In February 1880, Doyle spent seven months in Arctic waters as a ship's doctor aboard the whaling ship Hope, earning a total of £ 50 for his work. “I boarded this ship as a big, clumsy youth, and came down the ladder as a strong adult man,” he later wrote in his autobiography. Impressions from the Arctic voyage formed the basis of the story "Captain of the Pole-Star". Two years later, he made a similar voyage to the West Coast of Africa aboard the steamer Mayumba, cruising between Liverpool and the West Coast of Africa.

After receiving a university degree and a bachelor of medicine in 1881, Conan Doyle took up medical practice, first jointly (with an extremely unscrupulous partner - this experience was described in the "Stark Munroe Notes"), then individual, in Plymouth. Finally, in 1891, Doyle decided to make literature his main profession. In January 1884, Cornhill magazine published the story "The Message of Hebeccook Jephson." In those days he met his future wife Louise "Tui" Hawkins; the wedding took place on August 6, 1885.
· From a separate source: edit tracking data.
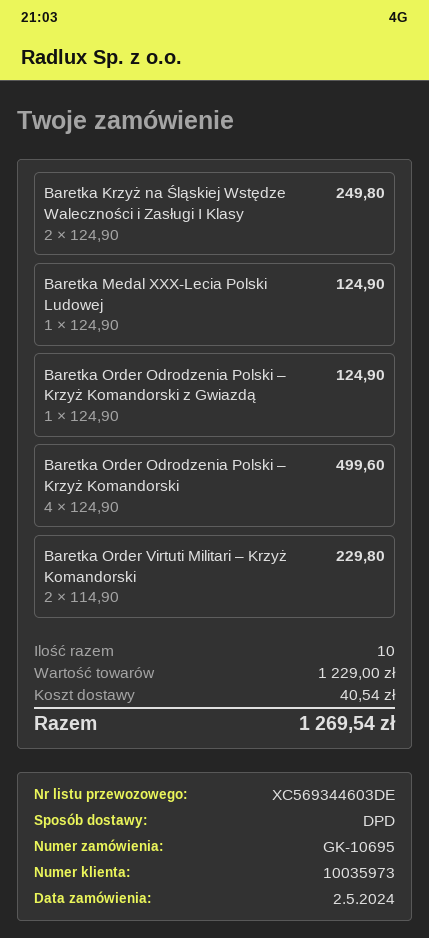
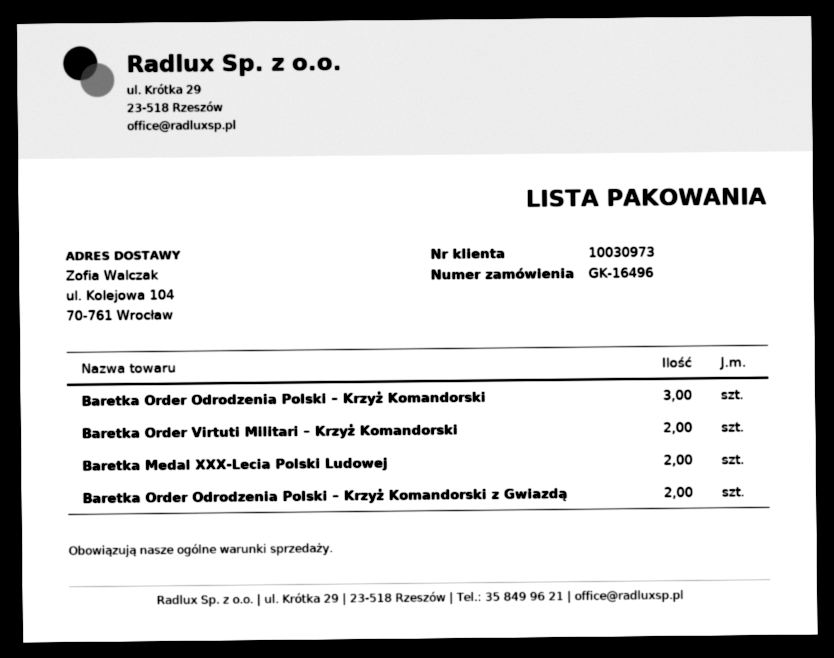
order number: GK-10695 -> GK-16496
customer number: 10035973 -> 10030973
Baretka Krzyż na Śląskiej Wstędze Waleczności i Zasługi I Klasy: 2 -> none
Baretka Medal XXX-Lecia Polski Ludowej: 1 -> 2
Baretka Order Odrodzenia Polski – Krzyż Komandorski z Gwiazdą: 1 -> 2
Baretka Order Odrodzenia Polski – Krzyż Komandorski: 4 -> 3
Sir Arthur Ignatius Conan Doyle(English Sir Arthur Ignatius Conan Doyle)


In 1884, Conan Doyle began work on The Girdleston Trading House, a social and everyday novel with a crime / detective story (influenced by Dickens) about cynical and cruel money-grubbing merchants. It was published in 1890.

In March 1886, Conan Doyle began, and in April he basically completed work on Etude in Crimson (originally supposed to be the title A Tangled Skein, and the two main characters were Sheridan Hope and Ormond Saker). Ward, Locke & Co bought the rights to the novel for £ 25 and printed it in the Beeton's Christmas Annual of 1887, inviting the writer's father, Charles Doyle, to illustrate the novel.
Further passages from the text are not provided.